Though the PointCNN network emulates traditional convolution neural networks and is a generalization of CNNs such as those that operate to extract features from imagery, it also introduces a novel approach to feature learning from point clouds – by accounting for the irregular and unordered nature of point clouds, which is not typically encountered when processing data represented in dense grids – for example in the case of images. This key ability of PointCNN, where it simultaneously weights and permutes the input features before applying a typical convolution on the transformed features, is known as X-Conv. Another feature of PointCNN that makes it appealing is its capability to consider the point shapes while being invariant to order - making it ideal for classification of point clouds, and in some cases even better suited than neural networks designed specifically for point clouds (such as PointNet++).

In the remainder of this guide, we will discuss the architecture of PointCNN and how to use it in arcgis.learn.

Figure 1. Visualization of point cloud dataset with RGB values [3]. The features apart from x, y, and z values, such as intensity and number of returns are quite valuable for the task of classification, but at the same time, they are sensor dependent and could become the main reasons for loss of generalization.

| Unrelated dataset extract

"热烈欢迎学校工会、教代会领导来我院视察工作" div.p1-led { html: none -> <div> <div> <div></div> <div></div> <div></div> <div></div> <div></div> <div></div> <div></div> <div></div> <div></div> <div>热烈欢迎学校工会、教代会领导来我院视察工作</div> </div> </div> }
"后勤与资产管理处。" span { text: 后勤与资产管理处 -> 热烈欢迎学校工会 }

Point cloud classification

Point cloud classification is a task where each point in the point cloud is assigned a label, representing a real-world entity as described above. It is different from point cloud categorization where the complete point cloud dataset is given one label.

Figure 2. On the left side, raw LiDAR points can be seen. And for the same area, on the right side, we have classified points, where class codes are assigned to different colors [2].

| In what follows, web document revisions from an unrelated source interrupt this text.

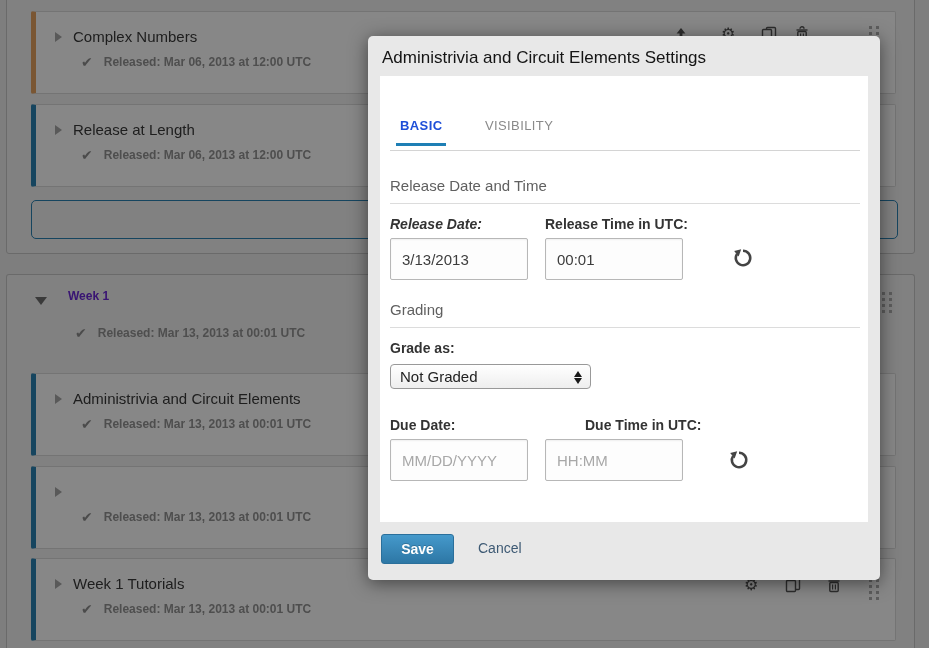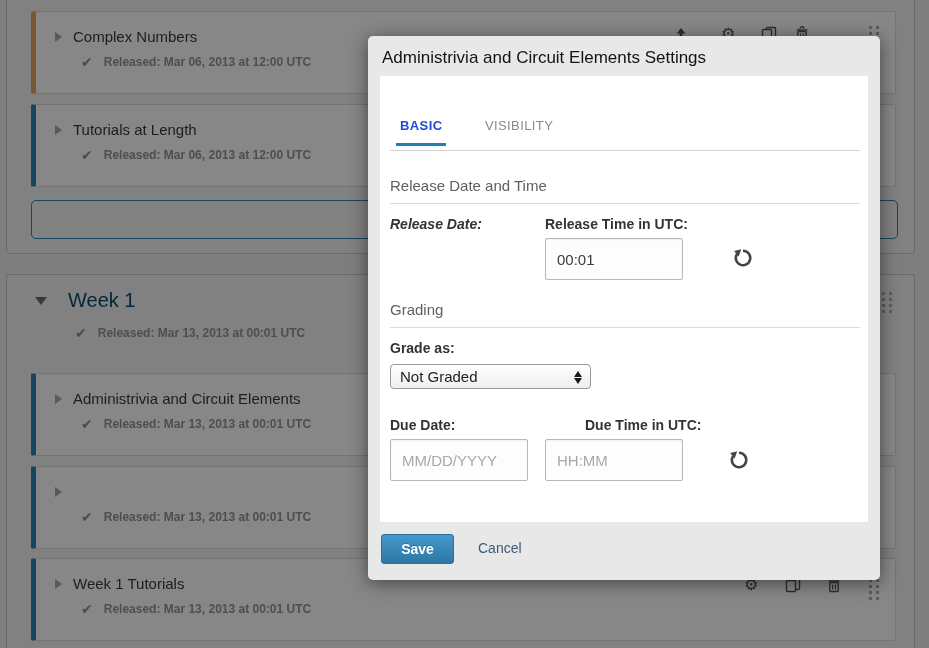"Tutorials at Length" span.card-title { text: Tutorials -> Release }
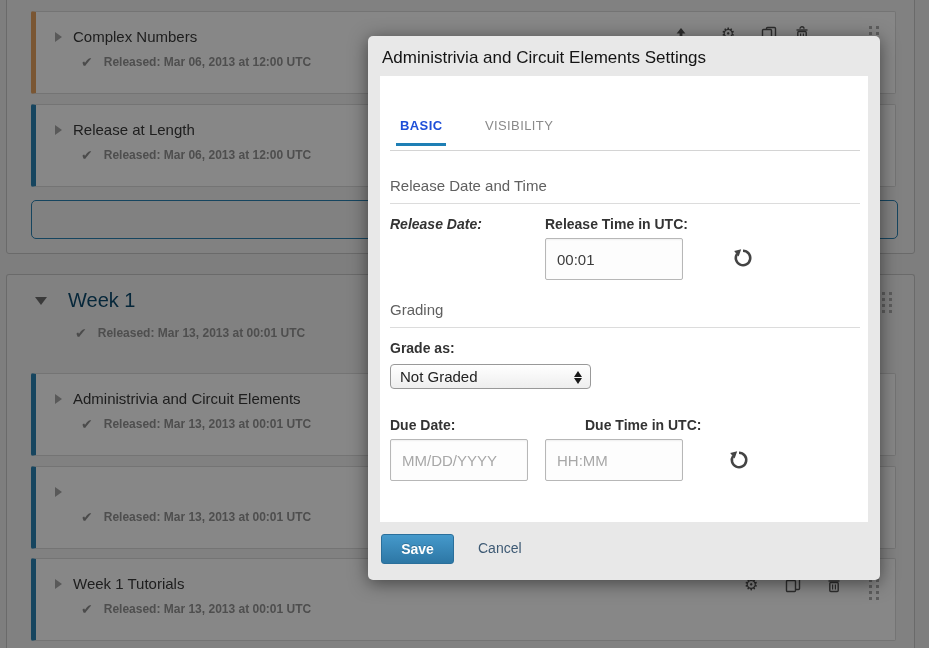"3/13/2013" input.text-input { html: none -> <input> }
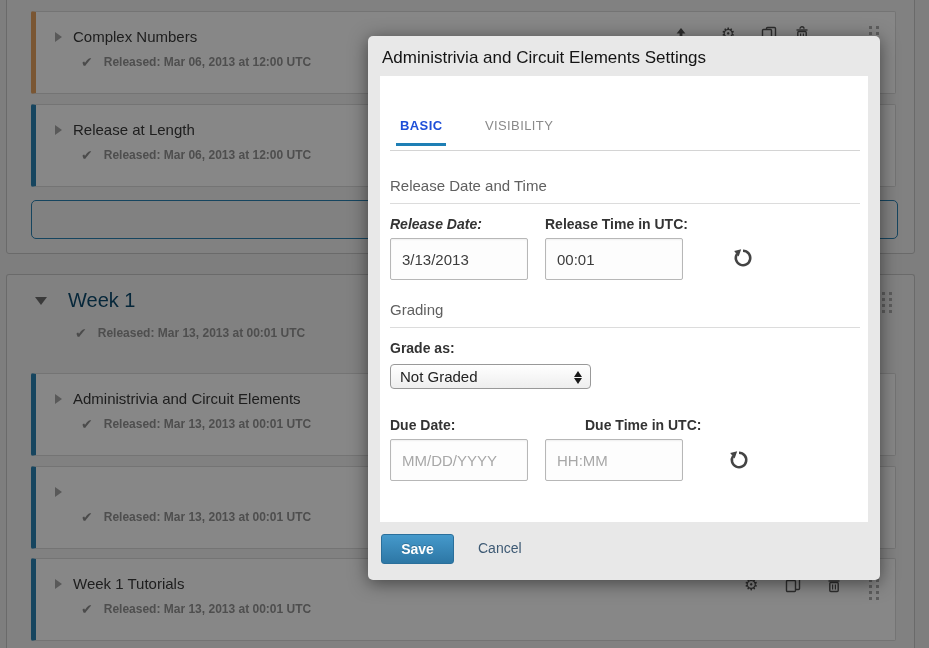"Week 1" .sec-header-title { color: #0c4a6e -> #6d28d9; font-size: 20px -> 12px; font-weight: normal -> bold }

Similar to how it's done with traditional convolutional neural networks, the point cloud classification process involves training – where the neural network learns from an already classified (labeled) point cloud dataset, where each point has a unique class code (see Figure 2. right image). These class codes are used to represent feature/s that we want the neural network to recognize. Note that one should not use a ‘thinned-out’ representation of a point cloud dataset that preserves only class codes of interest but drops a majority of the undesired return points, as we would like the neural network to learn and be able to differentiate points of interest class code and those that are not. Likewise, additional attributes that are present in training datasets, for example, Intensity, RGB, number of returns, etc. will improve the model’s accuracy but could inversely affect it if those parameters are not present in the datasets used for inferencing. As a result, it's recommended to use either a labeled portion of the data (on which we are planning to do the classification) or to use a more generalized training model built with the most common attributes (for example, a model trained to differentiate only with the help of x, y, and z values would be the most generic model to use).

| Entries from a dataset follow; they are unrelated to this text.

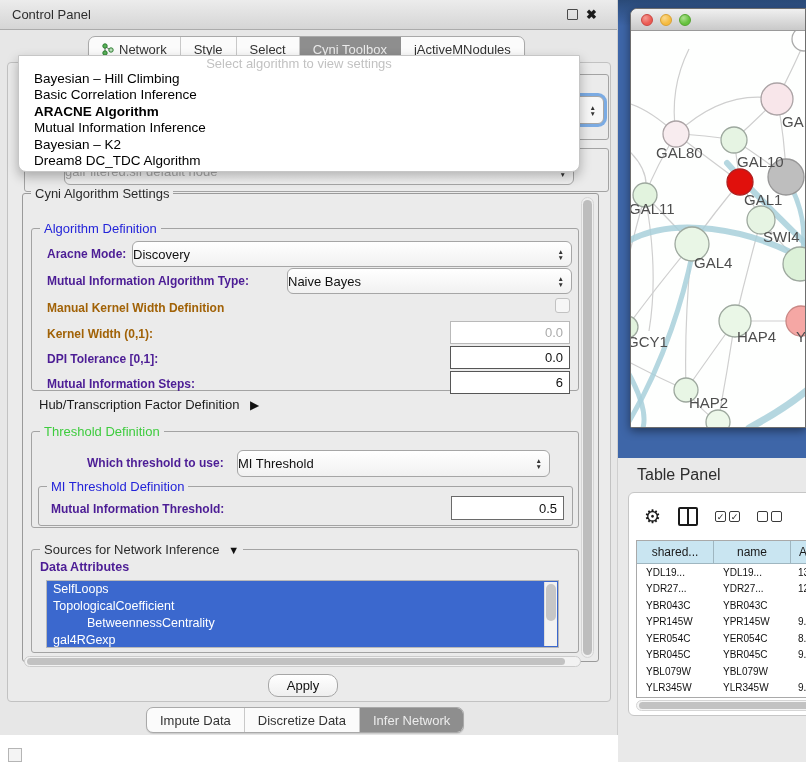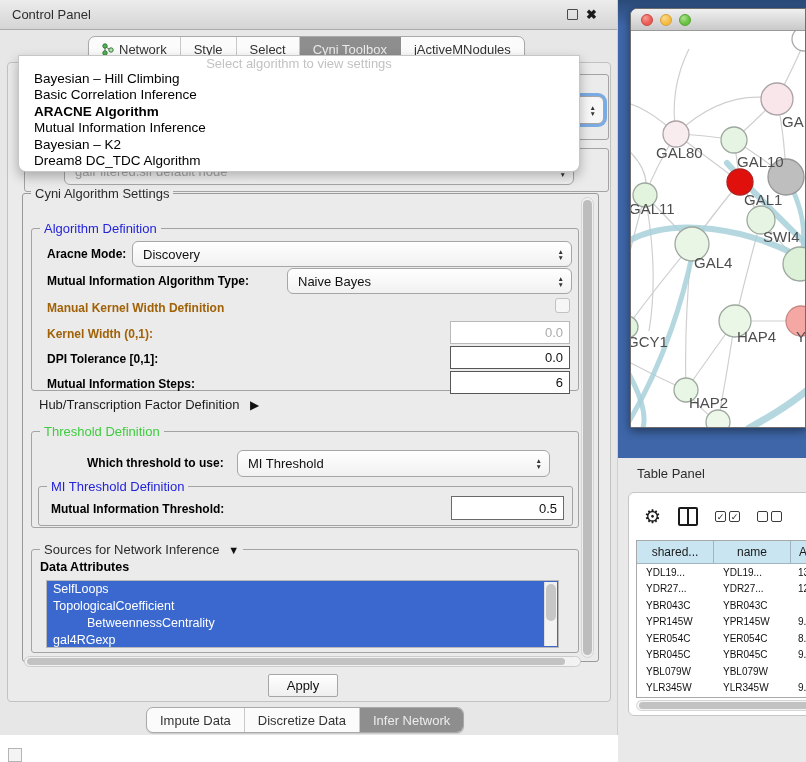"Aracne Mode:" .lbl { color: #000000 -> #4c1d95 }
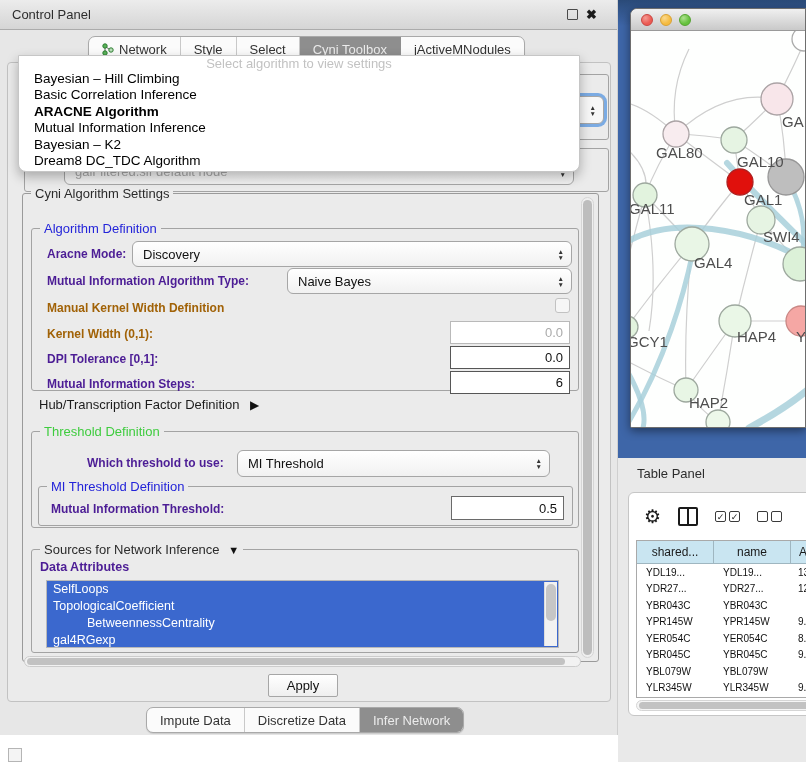"Discovery" .combo { padding-left: 10px -> none }
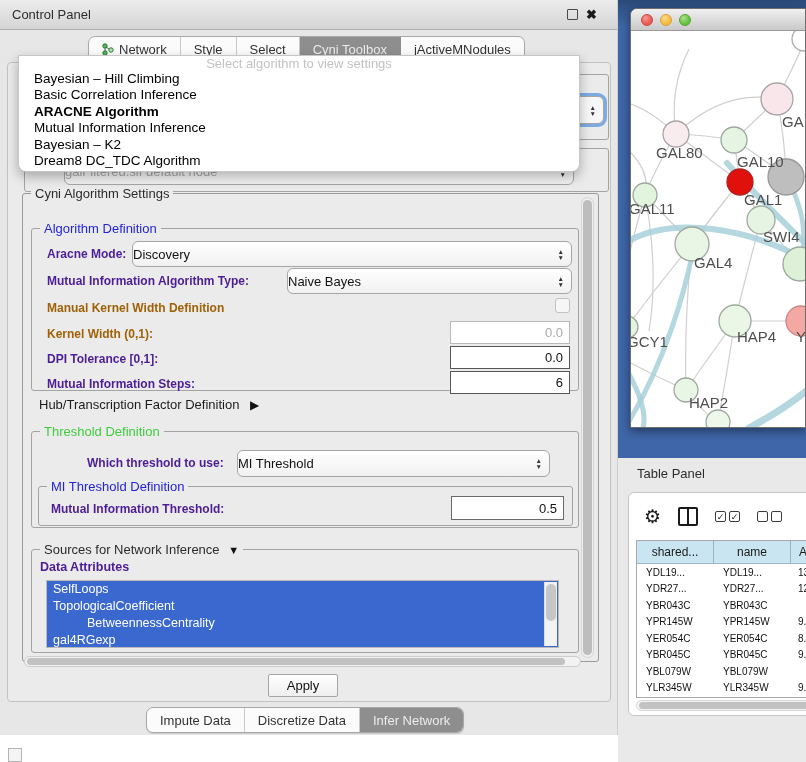"Table Panel" .tp-title { font-size: 13px -> 16px }
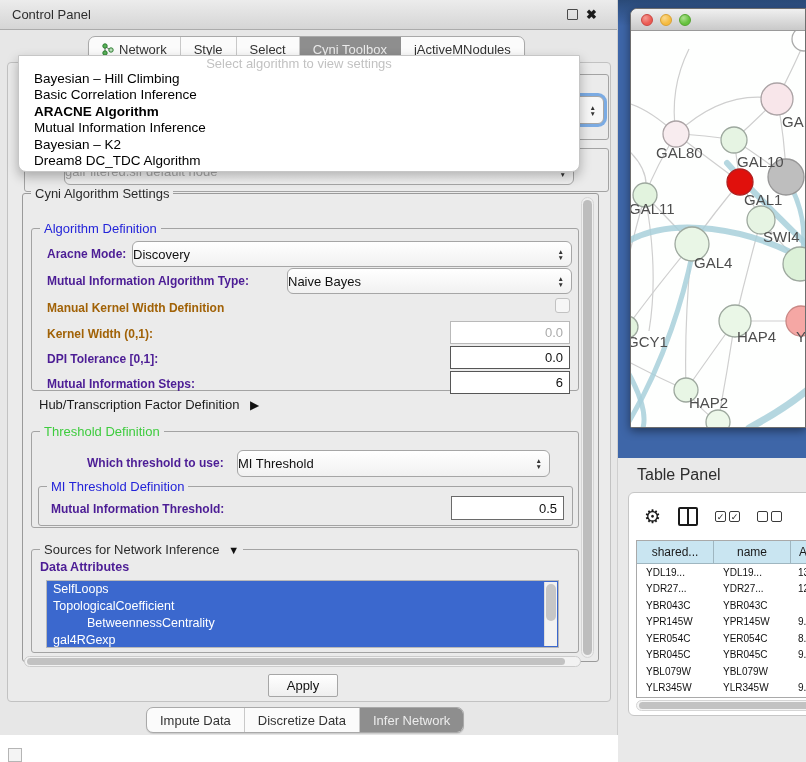"Apply" .applybtn { border-radius: 2px -> 10px }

When training a PointCNN model, the raw point cloud dataset is first converted into blocks of points containing a specific number of points. These blocks then get passed into the model for training along with their labels. A similar process is followed when using the model for predictions as well.

X-Conv operation

As described in the Introduction section, a core part of the PointCNN framework is the X-Conv operation which is analogous to the convolution operation in CNNs. This operator performs a series of operations on a processed form of point cloud blocks, such as sampling and normalization using K-Nearest Neighbors.

Let's illustrate this step with an example. The first step involves sampling several points, let's call it sample P from the input set of points N. Then, for the P number of points, we find K nearest neighbors from N points. This process is performed to form a local neighborhood of points for each point in P. This local neighborhood of points is then brought to a local coordinate space for each neighborhood. After these operations, we get an array of points of the shape (P, K, 3+E), where E is the number of extra features present (such as intensity, RGB values, or the number of returns), other than x, y, and z.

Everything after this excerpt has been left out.